Gideon smiled. “Rarely,” he said. “If ever.”

He patted Lorien’s head with quiet affection of a kind that made Lorien feel quite special. It was something to be in this creature’s presence, and something else again for the ancient to show kindness and interest.

“How is Will?” Gideon asked the question casually.

“He’s fine. Thriving, actually. Loves the woods. Can’t get enough of hunting. Rolls in the dirt all day long…” Lorien suddenly realized just who he was talking to, and what he wasn’t supposed to know. “I, uh, mean… I mean I don’t know. Haven’t seen him.”

“Your impulse not to lie to me is a good one, baby vampire,” Gideon purred, running his clawed fingers through Lorien’s hair. It had grown all the way to his shoulders, and with every pass of the monster’s digits, little bits of twig and leaf escaped.

Lorien opened his mouth to say he was no baby, but compared to an ancient like Gideon, he very much was.

“I don’t want to say too much. I wouldn’t forgive myself if I got anybody hurt. And I owe Maddox my everything. So. If you don’t mind. I might not say anything else?”

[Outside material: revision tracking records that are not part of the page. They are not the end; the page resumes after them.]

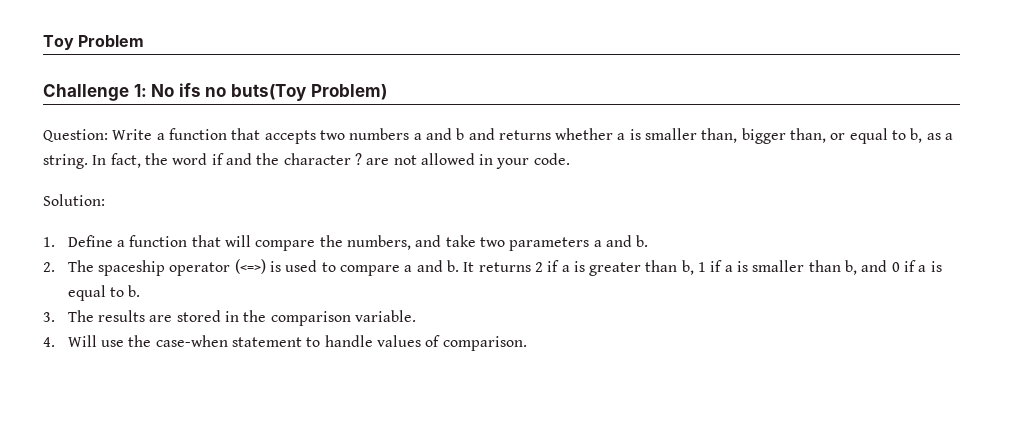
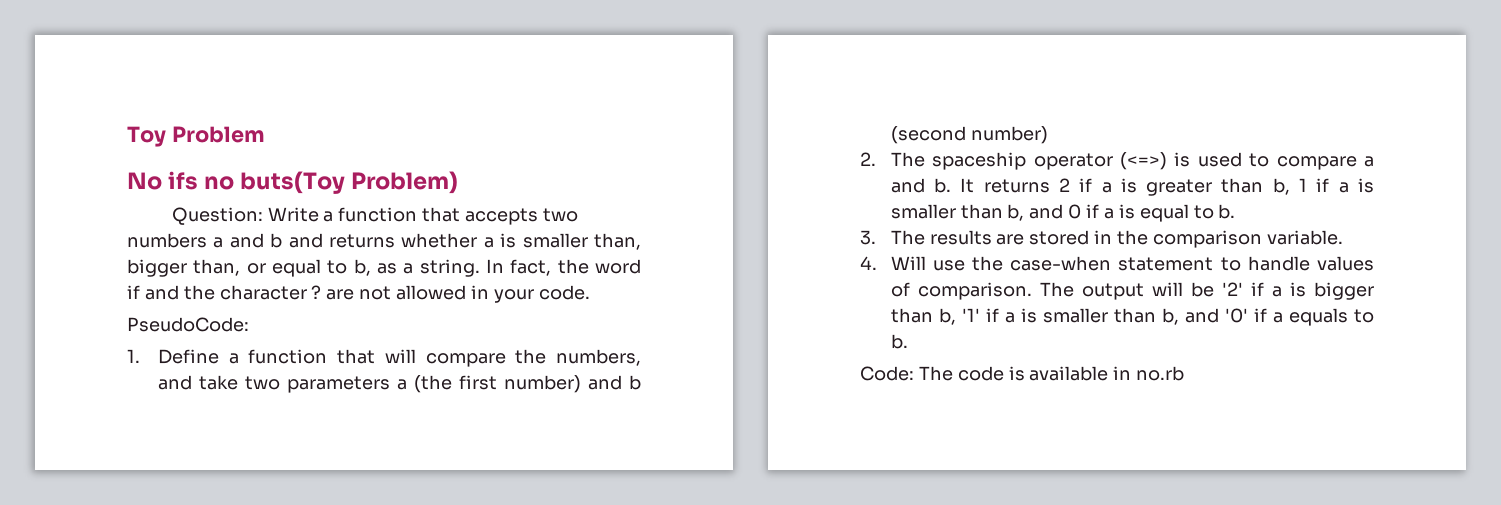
- Challenge 1: No ifs no buts(Toy Problem)
+ No ifs no buts(Toy Problem)
- Solution:
+ PseudoCode:
- 1. Define a function that will compare the numbers, and take two parameters a and b.
+ 1. Define a function that will compare the numbers, and take two parameters a (the first number) and b (second number)
+ The output will be '2' if a is bigger than b, '1' if a is smaller than b, and '0' if a equals to b.
+ Code: The code is available in no.rb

Gideon’s smile grew broader still, two sharp sets of fangs flashing. He moved the bowl back to Lorien’s lips. “Drink,” he bade. “You need your strength.”

11

Finally able to escape the house while Gideon was distracted, Maddox could not quite believe what he was about to do. It was a desperate time, and it called for a desperate measure, but still he hesitated before descending into the crypt-like concrete silo buried beneath the ground, a private place he had purchased in order to keep that which could not be kept anywhere else. It was protected by barbed wire, surveillance, all manner of warnings, and an air of foreboding that even the dullest of humans would inevitably sense. This was not a place anybody wanted to be. Even Maddox felt repelled with every step he took toward his most secure prison. A capsule elevator delivered him down the side of the shaft, clanking and groaning on old pulleys and levers. It was a death trap.

He emerged at the bottom of a benighted hole. There were two prisoners here, a wolf and a vampire. Funny how often that specifically twisted and — Gideon would have said — unnatural pairing appeared in Maddox’s life. It was almost as though the universe was trying to tell him something.